Anemia is a prevalent complication in patients with chronic kidney disease (CKD), particularly those undergoing dialysis. Recombinant human erythropoietin (rhEPO) is widely administered to patients both on and off dialysis to manage this anemia. However, despite an initial favorable therapeutic response, a sudden and unexplained decline in hemoglobin levels (Hb) often prompts the need for further diagnostic evaluation. In this context, we report a clinical case involving a 48-year-old male patient who had been undergoing hemodialysis (HD) for two years.
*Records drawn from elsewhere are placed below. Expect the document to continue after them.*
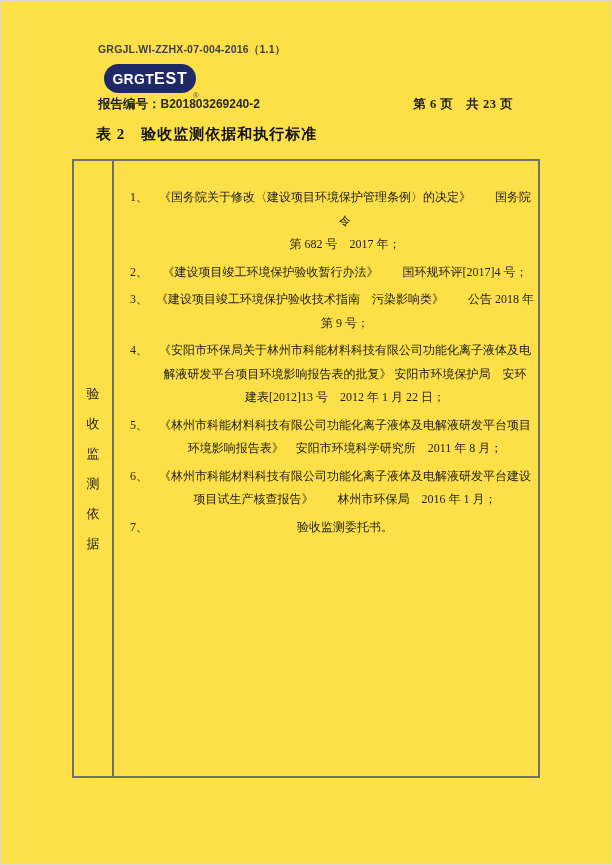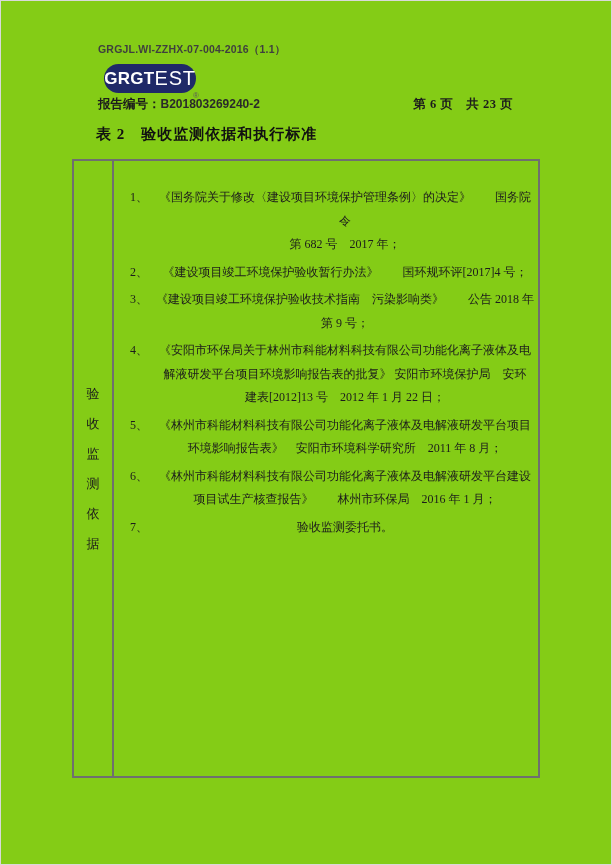"GRGJL.WI-ZZHX-07-004-2016（1.1）" .page { background: #84cc16 -> #fde047 }
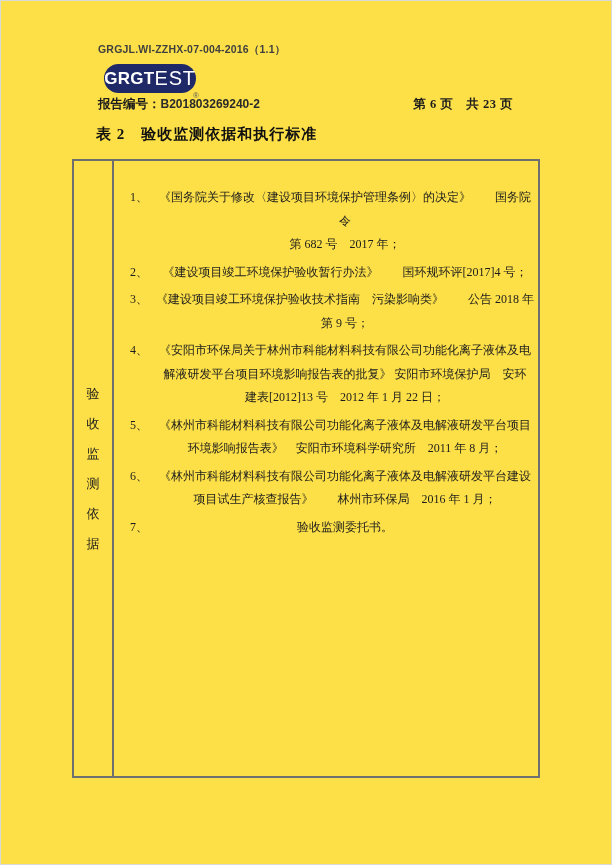"GRGT" .logo .logo-bold { font-size: 17px -> 14px }
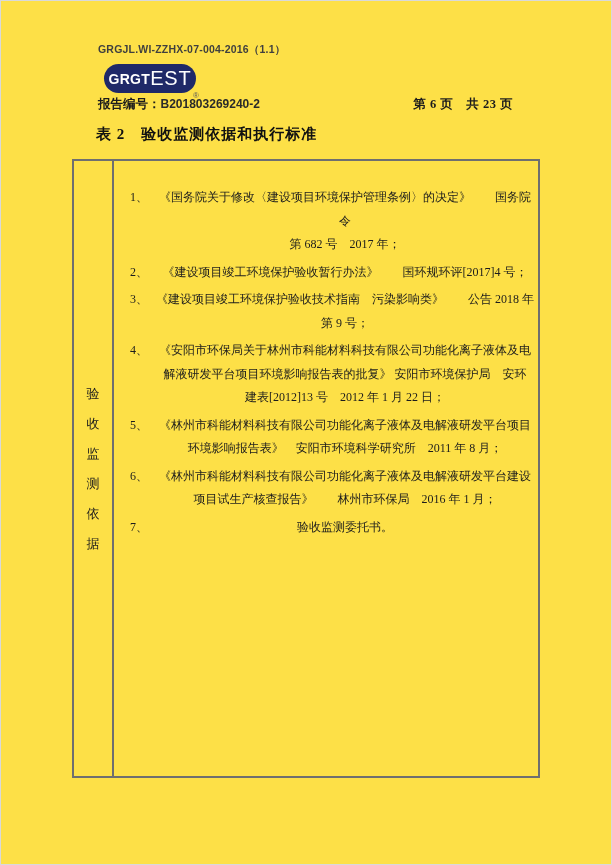"EST" .logo .logo-light { font-size: 20px -> 16px; font-weight: 400 -> 700 }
During the course of his rhEPO treatment regimen, he developed pure red cell aplasia (PRCA), a rare but serious adverse reaction. Upon recognition of this complication, the administration of rhEPO was promptly discontinued, and the patient was initiated on roxarestat therapy. Remarkably, following nine months of continuous roxarestat treatment, the patient experienced a significant and sustained increase in his Hb levels. This clinical outcome underscores the importance of prompt diagnosis and intervention in cases of EPO-induced PRCA. Furthermore, our findings suggest that roxarestat may serve as a viable and effective therapeutic option for patients with EPO-induced PRCA, potentially obviating the need for immunosuppressive therapy and its associated risks.